Понравилась императрице наивность генерала. Она побранила его за разговоры и взяла с него слово, что он никогда не будет делать этого. В это время вошел Захарушка с докладом, что Шешковский приехал и спрашивает дозволения войти к императрице. Государыня приказала генералу спрятаться за ширму и стоять там; потом приказала звать Шешковского.
– Знаю, – сказала она, – о чем вы хотите доложить мне; но я уже видела виноватого, он в полном раскаянии; пожалуйста, дозвольте ему не являться на ваш борщ; я с ним переговорила.

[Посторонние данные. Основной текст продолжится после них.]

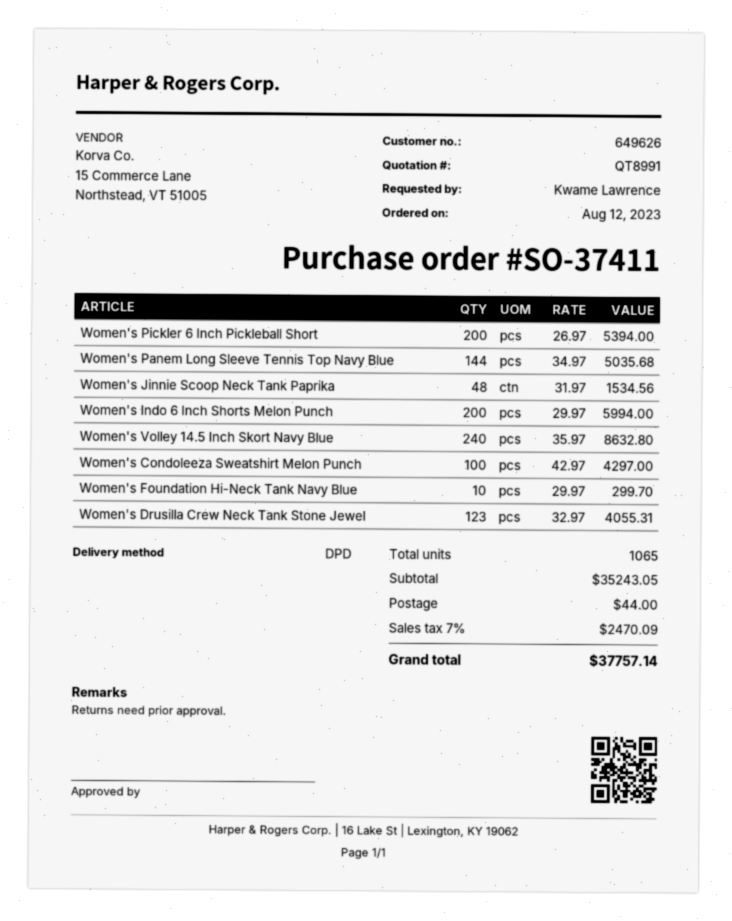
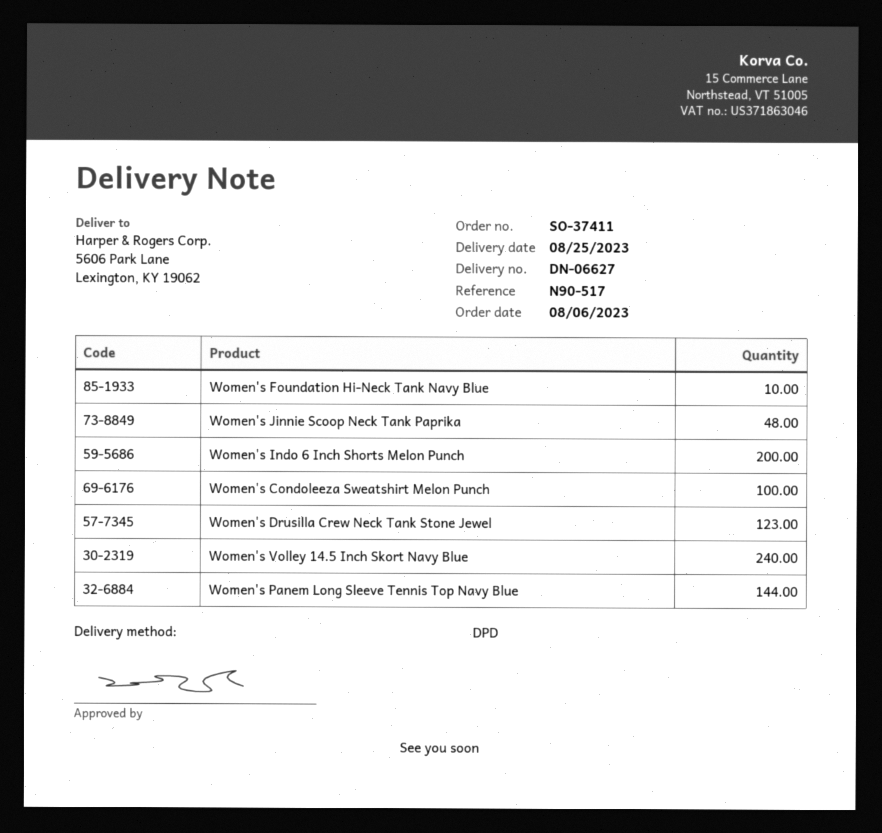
order date: 2023-08-12 -> 2023-08-06
Women's Pickler 6 Inch Pickleball Short: 200 -> none

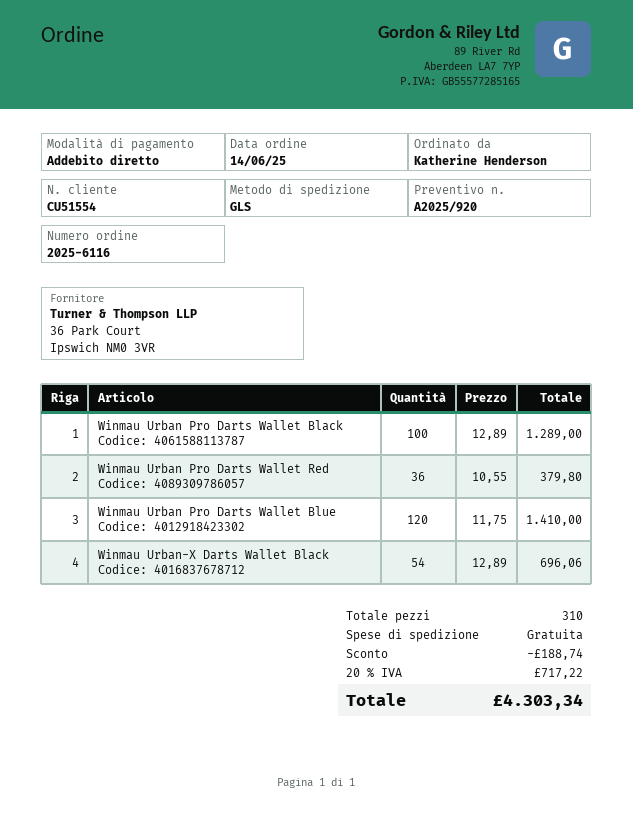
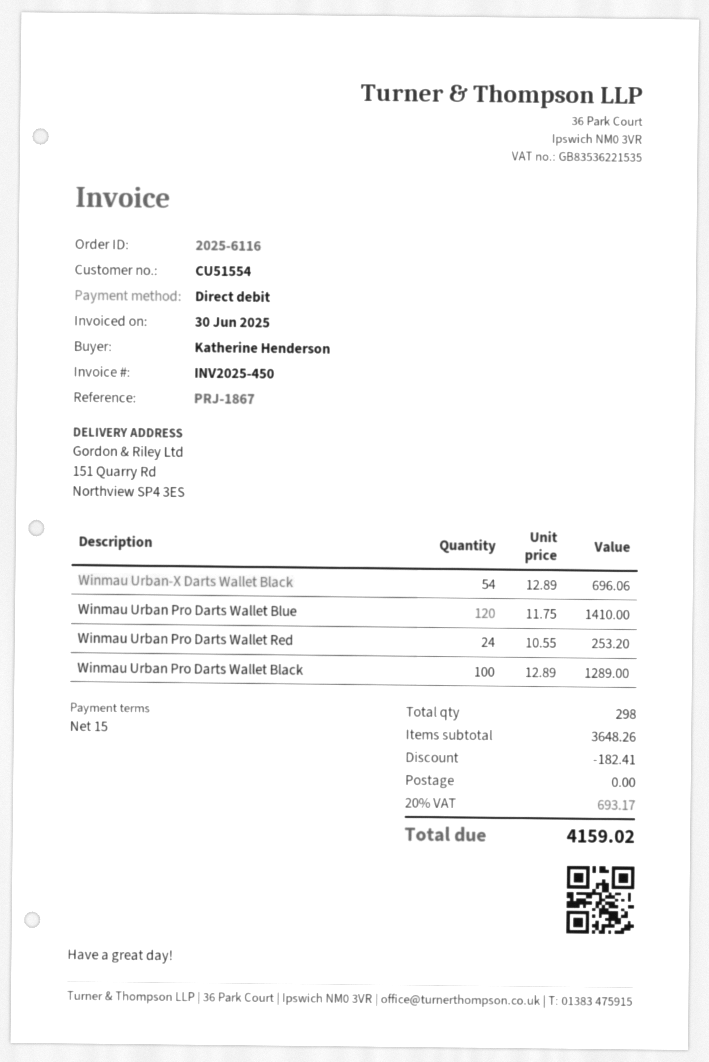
Winmau Urban Pro Darts Wallet Red: 36 x 10.55 = 379.80 -> 24 x 10.55 = 253.20
total quantity: 310 -> 298
discount: 188.74 -> 182.41
tax: 20% = 717.22 -> 20% = 693.17
total: 4303.34 -> 4159.02

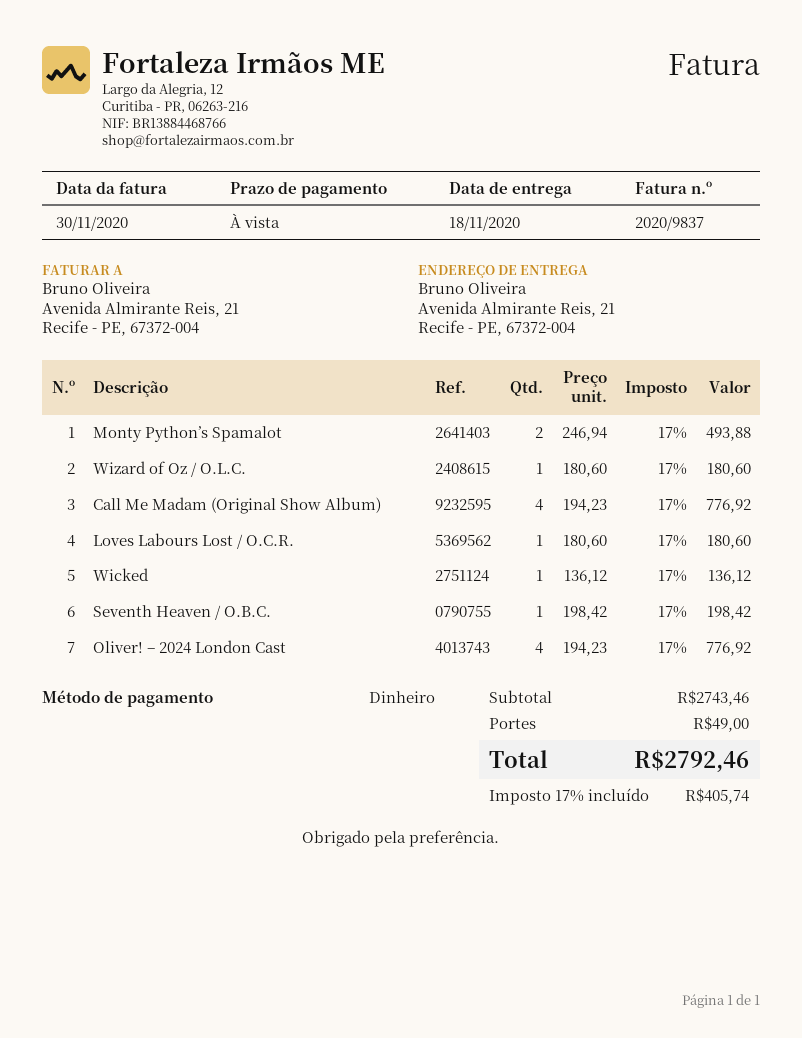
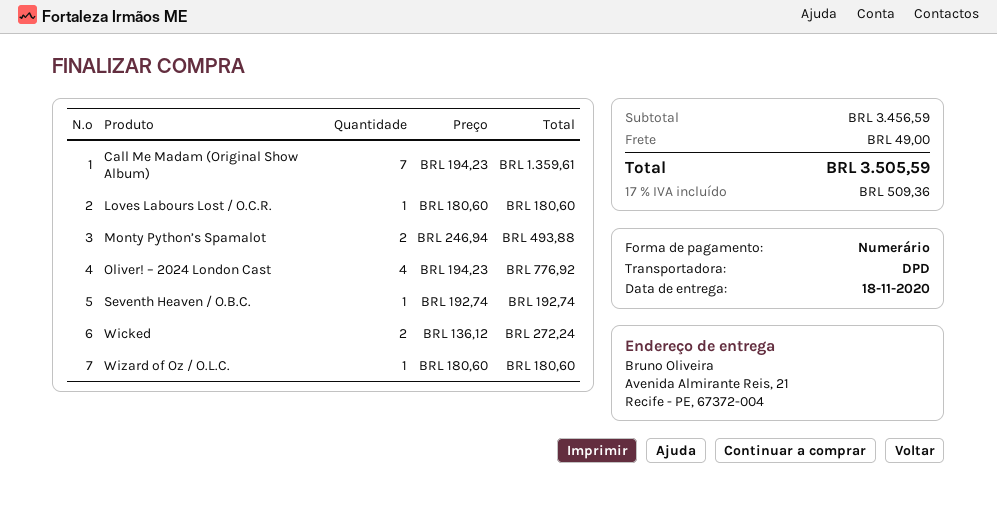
Call Me Madam (Original Show Album): 4 x 194.23 = 776.92 -> 7 x 194.23 = 1359.61
Wicked: 1 x 136.12 = 136.12 -> 2 x 136.12 = 272.24
Seventh Heaven / O.B.C.: 1 x 198.42 = 198.42 -> 1 x 192.74 = 192.74
subtotal: 2743.46 -> 3456.59
tax: 17% = 405.74 -> 17% = 509.36
total: 2792.46 -> 3505.59

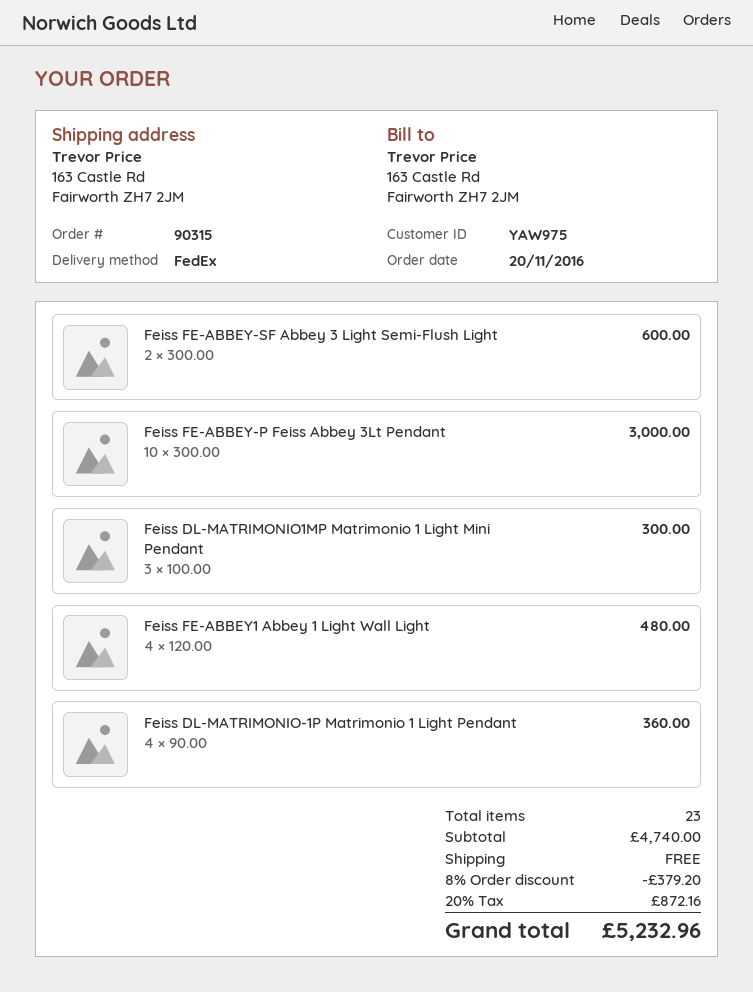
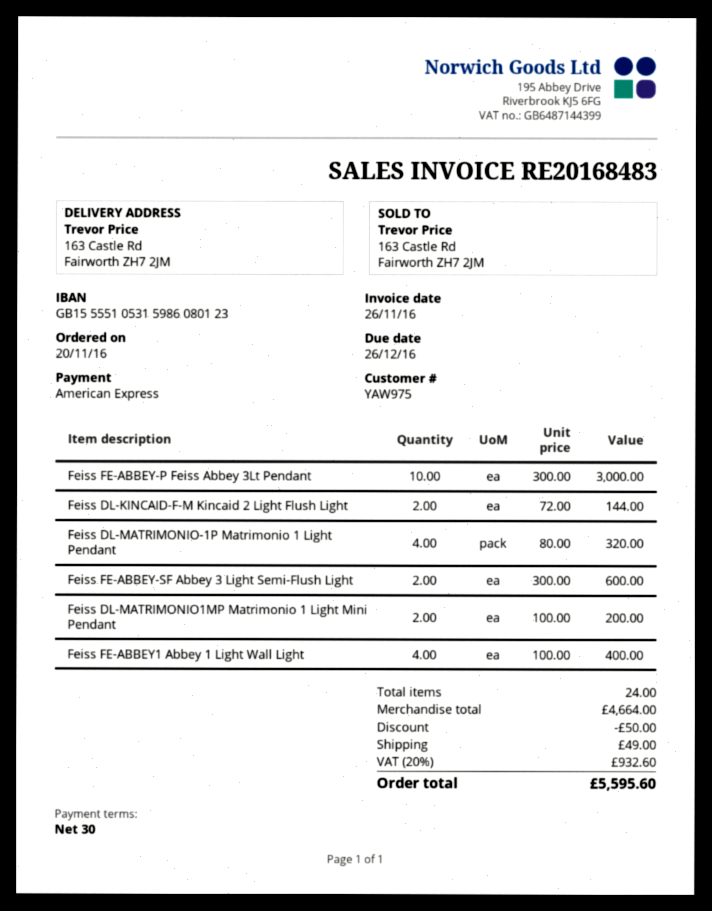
Feiss DL-MATRIMONIO1MP Matrimonio 1 Light Mini Pendant: 3 x 100.00 = 300.00 -> 2 x 100.00 = 200.00
Feiss FE-ABBEY1 Abbey 1 Light Wall Light: 4 x 120.00 = 480.00 -> 4 x 100.00 = 400.00
Feiss DL-MATRIMONIO-1P Matrimonio 1 Light Pendant: 4 x 90.00 = 360.00 -> 4 x 80.00 = 320.00
Feiss DL-KINCAID-F-M Kincaid 2 Light Flush Light: none -> 2 x 72.00 = 144.00
total quantity: 23 -> 24
subtotal: 4740.00 -> 4664.00
discount: 379.20 -> 50.00
shipping: 0.00 -> 49.00
tax: 20% = 872.16 -> 20% = 932.60
total: 5232.96 -> 5595.60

Стоявший за ширмами генерал до того обрадовался, что не утерпел, выглянул из-за ширмы и, разинув рот и показывая кукиш, с насмешкой сказал Шешковскому:
– А, что, взял!
Императрица, услышав его голос, тотчас оглянулась, увидала все, и много смеялась над наивным донцом.
(РС, 1874. Т. Х)
Для домашнего наказания в кабинете С. И. Шешковского находилось кресло особого устройства. Приглашенного он просил сесть в это кресло, и как скоро тот усаживался, одна сторона, где ручка, по прикосновению хозяина вдруг раздвигалась, соединялась с другой стороной кресел и замыкала гостя так, что он не мог ни освободиться, ни предотвратить того, что ему готовилось. Тогда, по знаку Шешковского, люк с креслами опускался под пол. Только голова и плечи виновного оставались наверху, а все прочее тело висело под полом. Там отнимали кресло, обнажали наказываемые части и секли. Исполнители не видели, кого наказывали. Потом гость приводим был в прежний порядок и с креслами поднимался из-под пола. Все оканчивалось без шума и огласки.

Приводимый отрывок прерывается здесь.